> [Records for the task]:
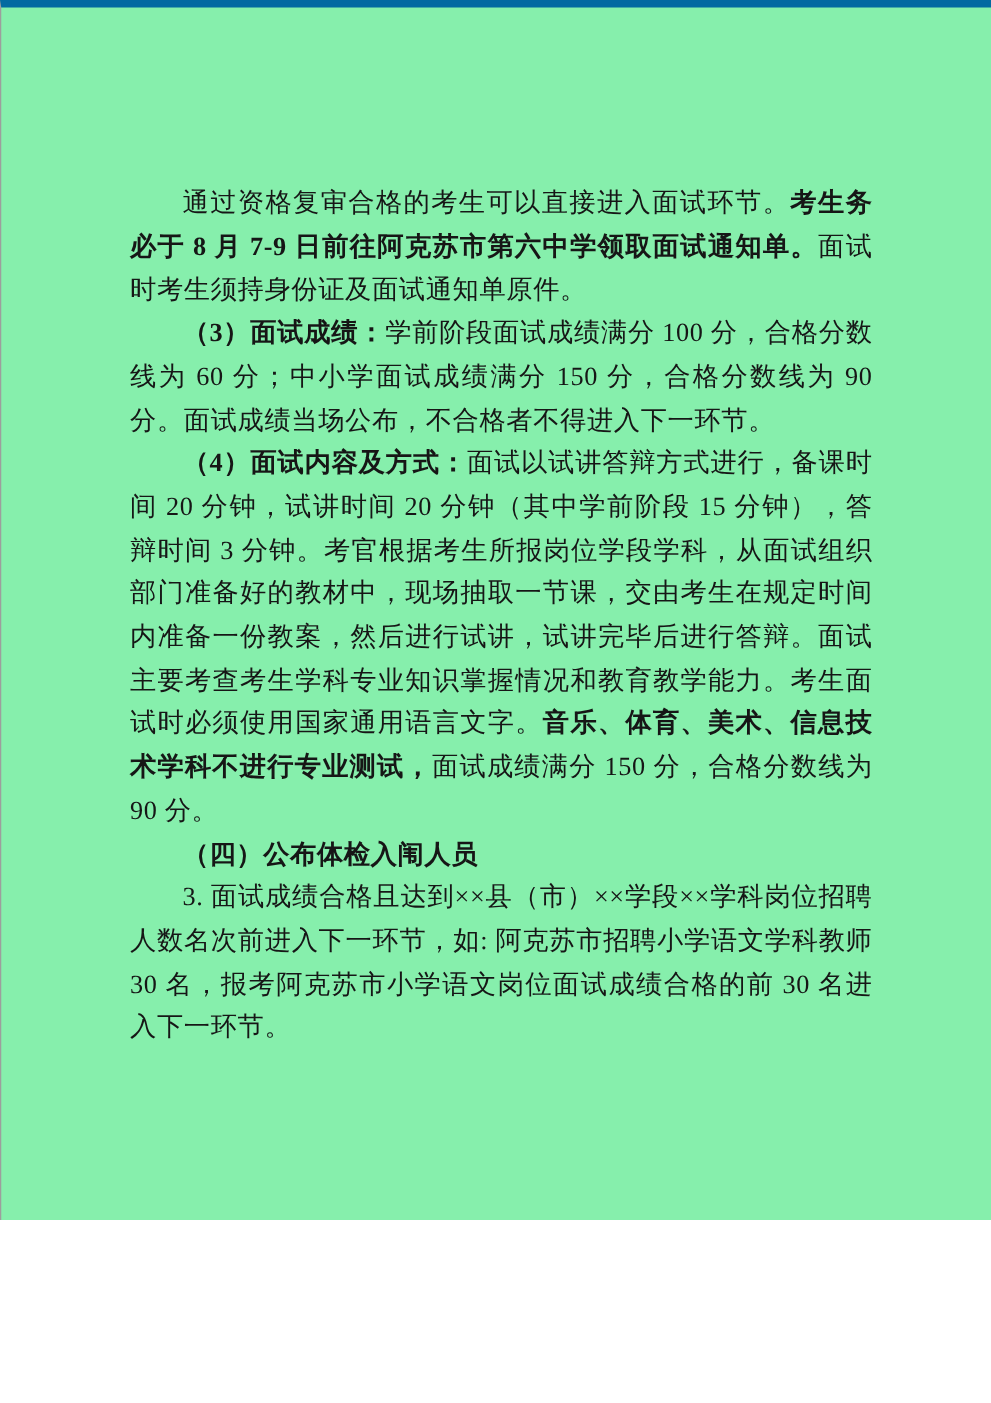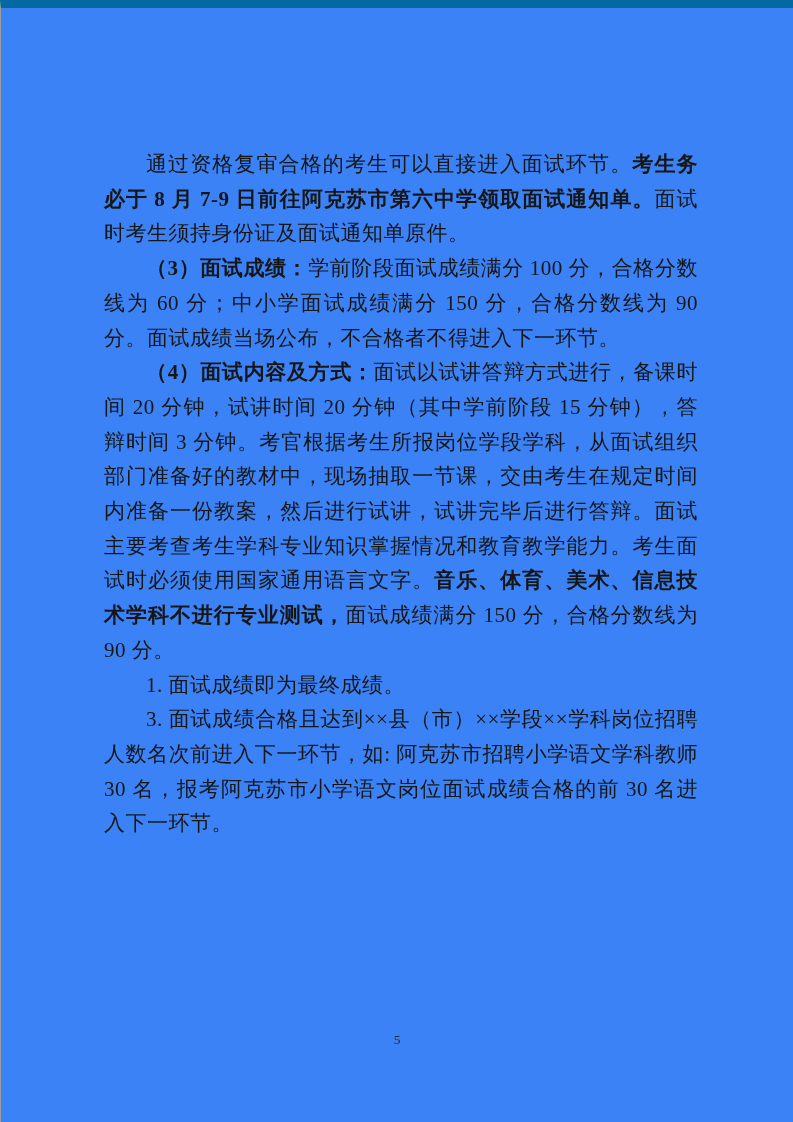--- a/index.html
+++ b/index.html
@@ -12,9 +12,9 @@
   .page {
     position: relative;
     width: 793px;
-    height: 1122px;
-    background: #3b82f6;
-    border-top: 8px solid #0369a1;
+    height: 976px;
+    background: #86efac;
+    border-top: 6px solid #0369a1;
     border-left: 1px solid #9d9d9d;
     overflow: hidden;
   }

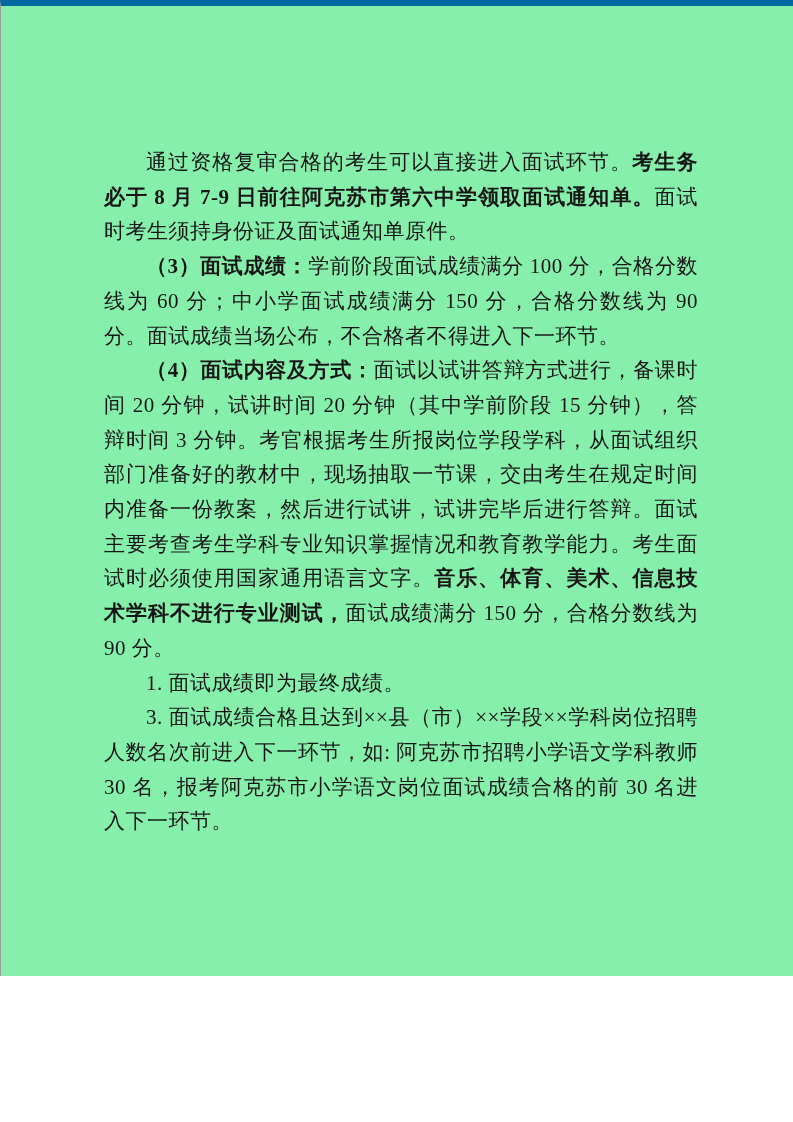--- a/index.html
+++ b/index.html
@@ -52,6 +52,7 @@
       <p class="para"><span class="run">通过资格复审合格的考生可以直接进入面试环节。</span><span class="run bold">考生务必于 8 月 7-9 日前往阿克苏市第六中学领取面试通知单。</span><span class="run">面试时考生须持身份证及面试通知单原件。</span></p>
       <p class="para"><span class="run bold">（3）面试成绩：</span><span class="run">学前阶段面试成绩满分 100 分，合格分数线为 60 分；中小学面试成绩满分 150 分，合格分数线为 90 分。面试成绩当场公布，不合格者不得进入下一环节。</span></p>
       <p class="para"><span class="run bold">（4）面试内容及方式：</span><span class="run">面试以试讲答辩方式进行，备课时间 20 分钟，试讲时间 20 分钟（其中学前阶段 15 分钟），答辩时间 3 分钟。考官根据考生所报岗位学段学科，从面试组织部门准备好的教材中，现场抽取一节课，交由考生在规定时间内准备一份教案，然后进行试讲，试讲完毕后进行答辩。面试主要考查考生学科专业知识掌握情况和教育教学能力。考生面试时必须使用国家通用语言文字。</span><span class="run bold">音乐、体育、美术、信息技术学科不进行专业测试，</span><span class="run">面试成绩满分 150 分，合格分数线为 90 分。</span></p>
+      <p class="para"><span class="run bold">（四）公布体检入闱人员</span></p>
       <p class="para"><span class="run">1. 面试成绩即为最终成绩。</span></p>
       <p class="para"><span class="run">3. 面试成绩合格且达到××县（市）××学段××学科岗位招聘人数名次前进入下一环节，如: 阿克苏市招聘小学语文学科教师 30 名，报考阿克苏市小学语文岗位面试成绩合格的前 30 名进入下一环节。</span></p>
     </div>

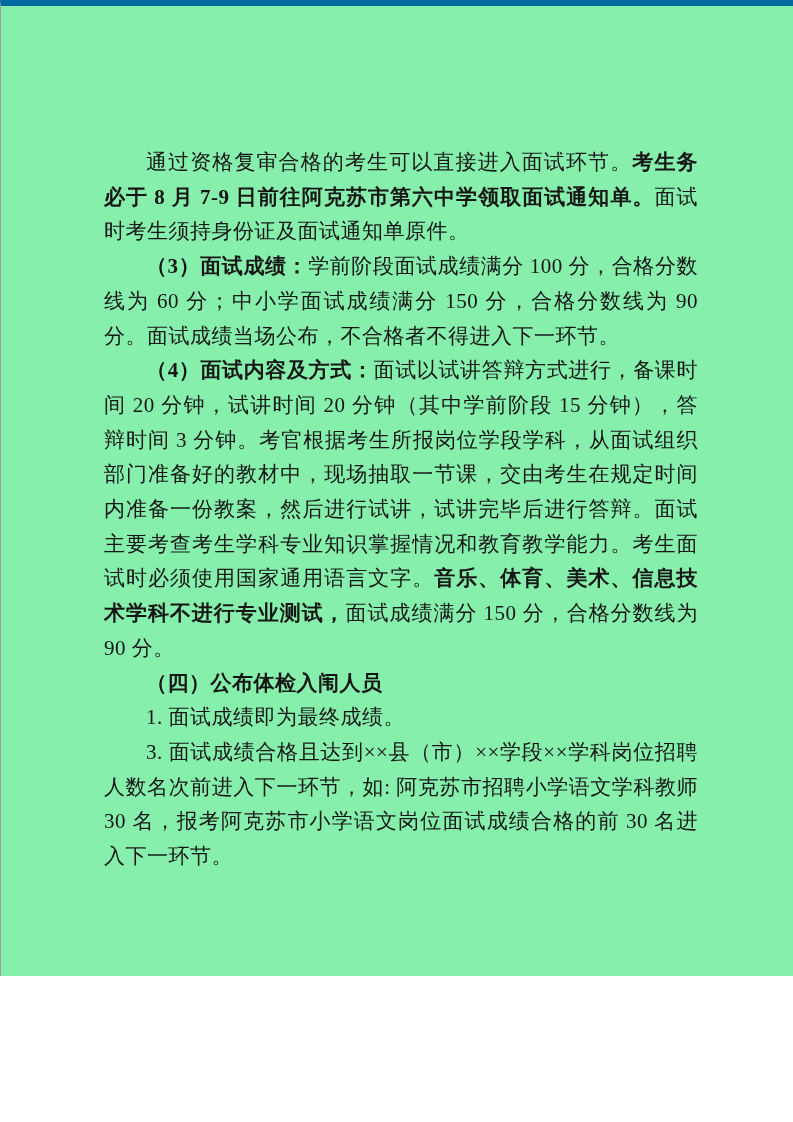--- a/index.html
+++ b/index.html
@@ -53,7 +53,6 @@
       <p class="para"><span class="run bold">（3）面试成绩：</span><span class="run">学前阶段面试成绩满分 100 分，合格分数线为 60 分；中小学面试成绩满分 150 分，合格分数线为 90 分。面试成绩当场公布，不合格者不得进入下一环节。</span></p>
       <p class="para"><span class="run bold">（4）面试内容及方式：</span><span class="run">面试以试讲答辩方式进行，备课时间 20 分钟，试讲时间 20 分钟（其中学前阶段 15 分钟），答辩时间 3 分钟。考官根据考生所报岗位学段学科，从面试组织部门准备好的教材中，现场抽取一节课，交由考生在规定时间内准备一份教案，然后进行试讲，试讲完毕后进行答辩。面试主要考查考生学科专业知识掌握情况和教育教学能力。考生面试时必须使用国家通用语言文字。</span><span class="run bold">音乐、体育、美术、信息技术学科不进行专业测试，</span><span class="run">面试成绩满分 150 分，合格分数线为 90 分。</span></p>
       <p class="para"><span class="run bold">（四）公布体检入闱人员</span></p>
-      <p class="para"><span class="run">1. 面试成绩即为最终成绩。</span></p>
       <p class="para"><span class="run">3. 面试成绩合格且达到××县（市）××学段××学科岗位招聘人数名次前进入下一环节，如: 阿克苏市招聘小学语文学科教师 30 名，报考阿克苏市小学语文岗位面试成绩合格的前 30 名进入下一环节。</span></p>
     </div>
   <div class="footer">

==

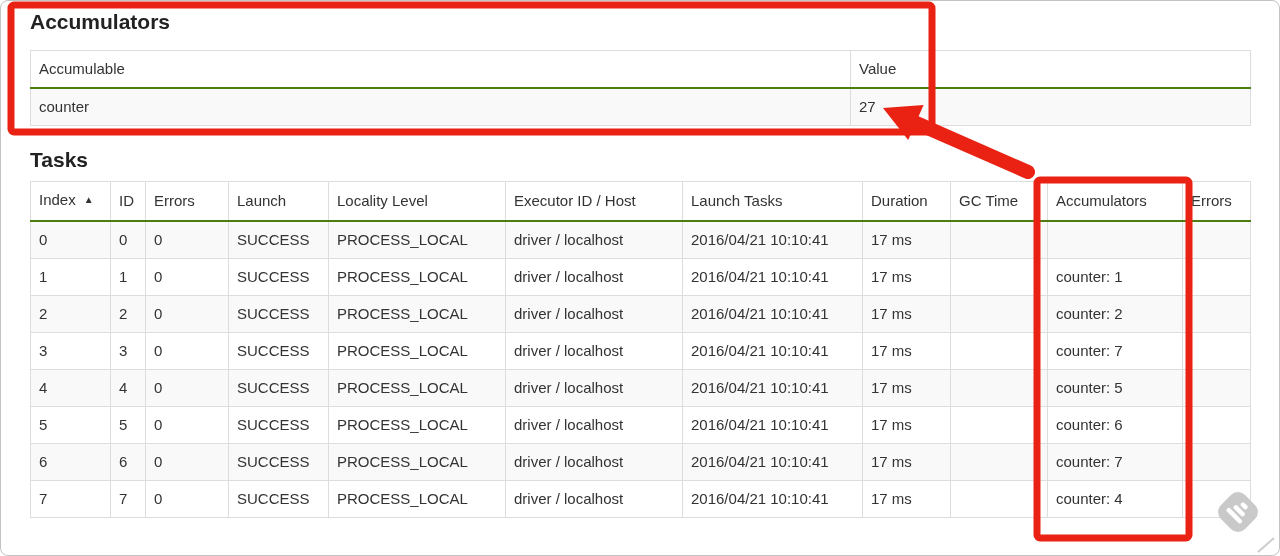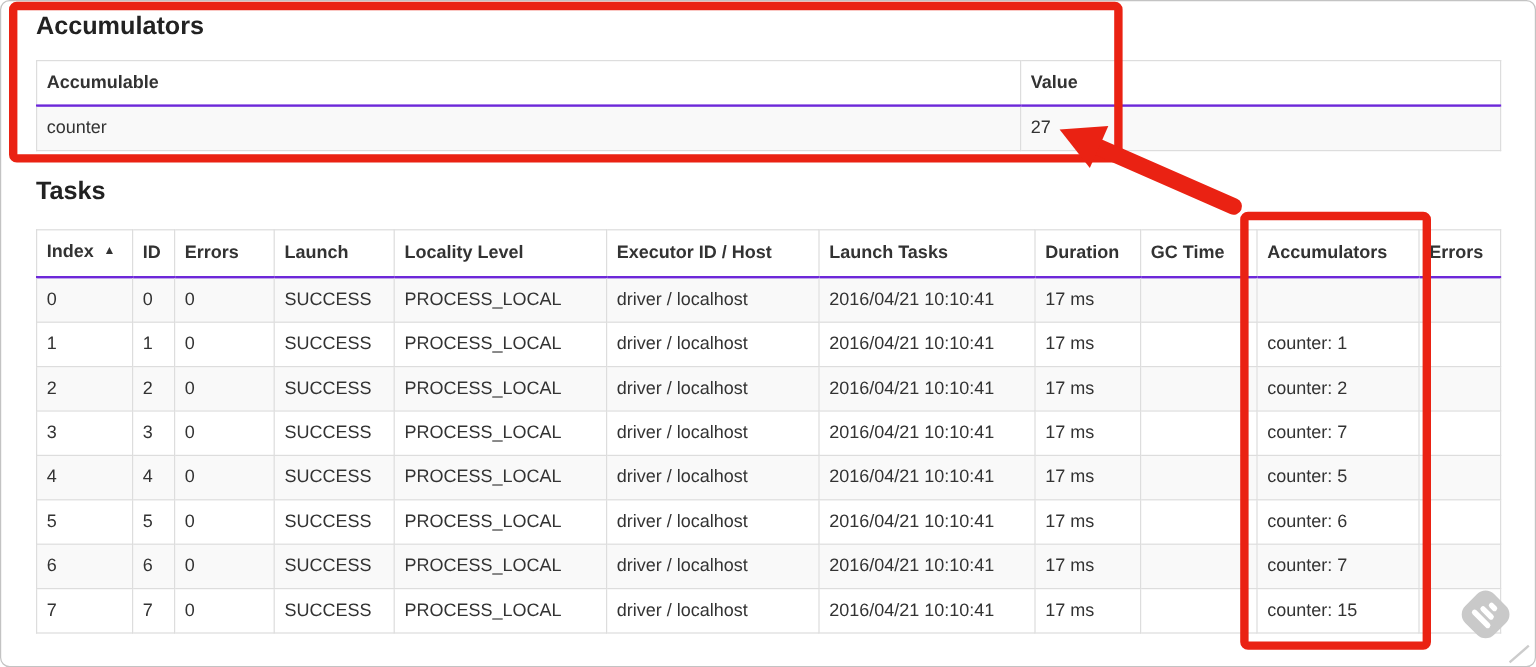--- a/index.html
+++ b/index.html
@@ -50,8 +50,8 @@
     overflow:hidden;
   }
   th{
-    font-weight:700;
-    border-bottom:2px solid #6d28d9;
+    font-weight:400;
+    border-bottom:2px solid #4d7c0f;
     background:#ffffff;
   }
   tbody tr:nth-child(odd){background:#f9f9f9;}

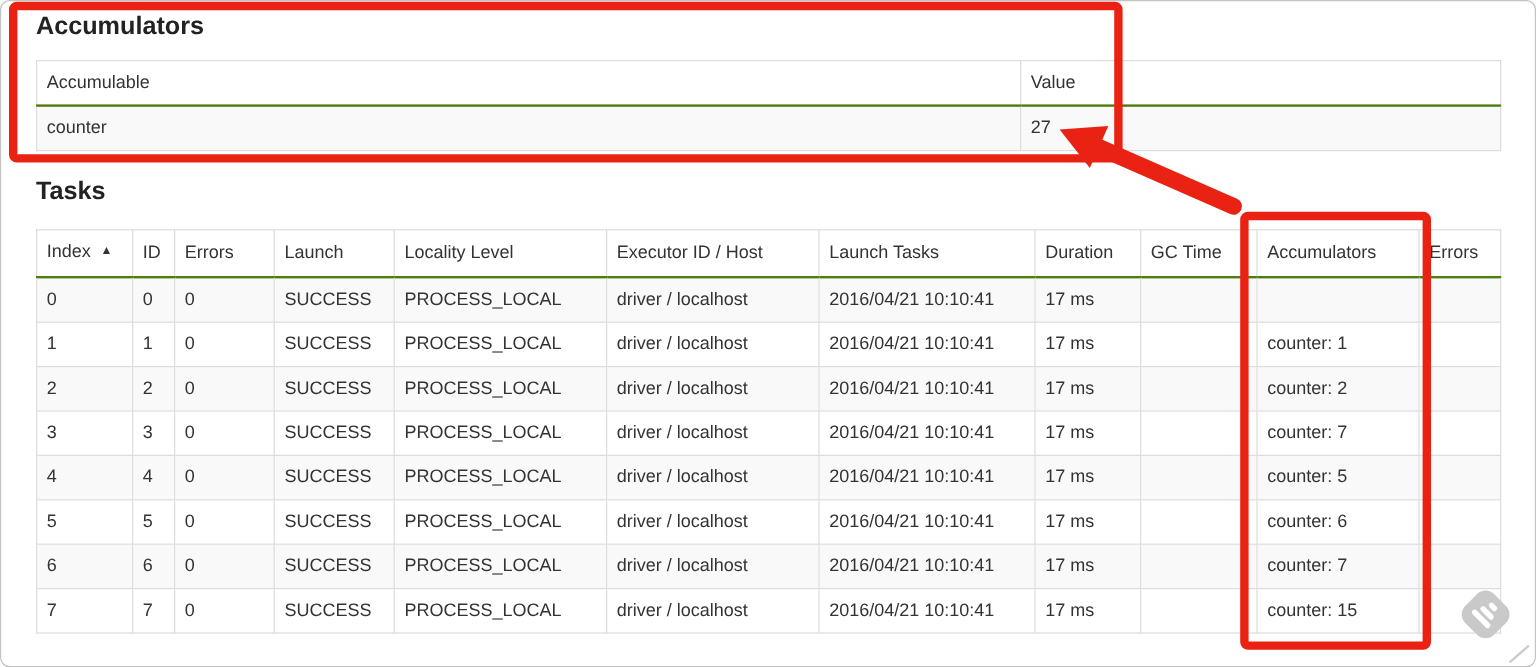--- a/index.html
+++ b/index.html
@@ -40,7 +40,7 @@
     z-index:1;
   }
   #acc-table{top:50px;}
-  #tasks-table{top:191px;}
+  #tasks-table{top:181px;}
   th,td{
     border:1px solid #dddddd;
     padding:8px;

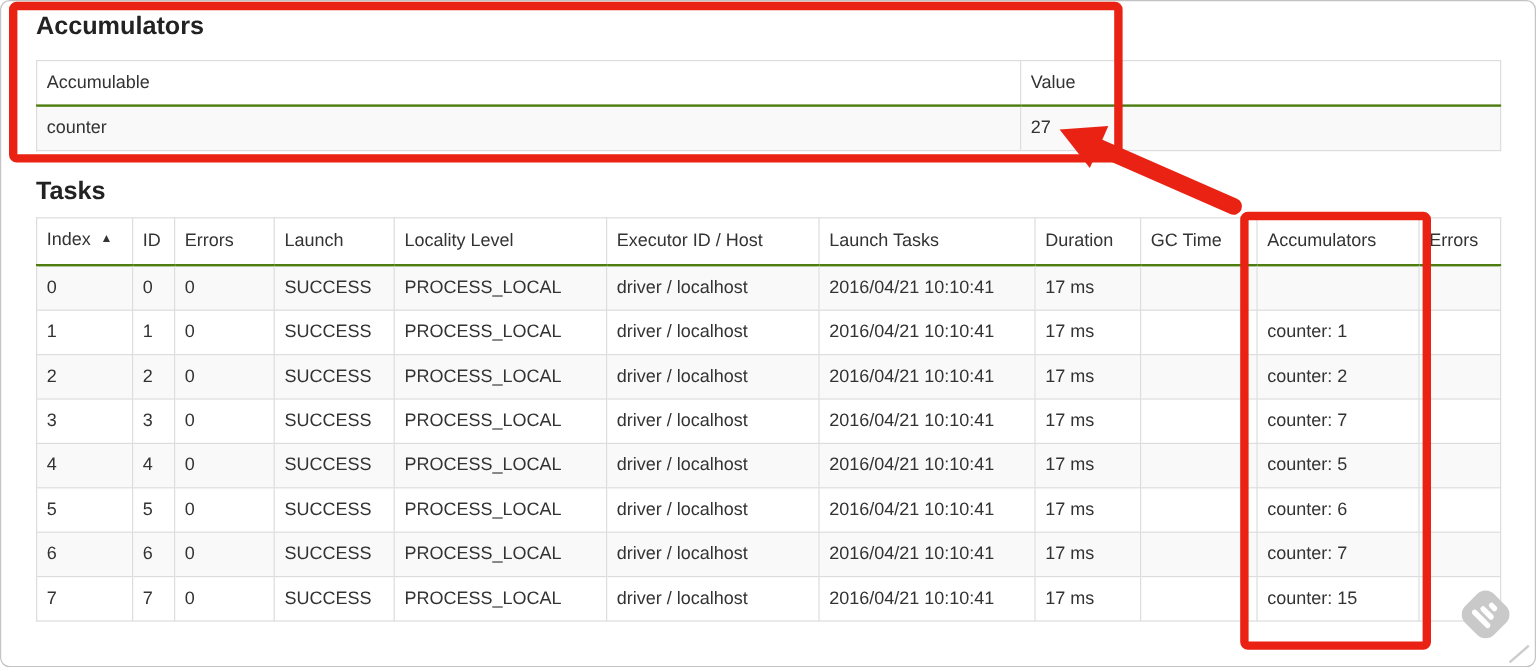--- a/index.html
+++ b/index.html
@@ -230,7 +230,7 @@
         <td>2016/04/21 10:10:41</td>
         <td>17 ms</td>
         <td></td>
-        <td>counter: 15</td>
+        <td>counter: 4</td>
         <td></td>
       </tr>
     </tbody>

> [Action item]: Return every line from the records above that holds the word "tasks".

> [Result]:
-  #tasks-table{top:191px;}
+  #tasks-table{top:181px;}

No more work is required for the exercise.